▶ Problem to work on: Restate word for word the run of lines that begins at the one containing "FROG'S LEGS IN" and ends at the last line of the listing.

<<<<

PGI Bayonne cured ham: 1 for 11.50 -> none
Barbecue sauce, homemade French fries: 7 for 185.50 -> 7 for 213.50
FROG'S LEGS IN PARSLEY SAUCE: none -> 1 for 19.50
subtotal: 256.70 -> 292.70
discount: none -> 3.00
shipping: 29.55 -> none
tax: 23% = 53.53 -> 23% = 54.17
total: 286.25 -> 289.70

>>>>

▶ Response for this exercise:
FROG'S LEGS IN PARSLEY SAUCE: none -> 1 for 19.50
subtotal: 256.70 -> 292.70
discount: none -> 3.00
shipping: 29.55 -> none
tax: 23% = 53.53 -> 23% = 54.17
total: 286.25 -> 289.70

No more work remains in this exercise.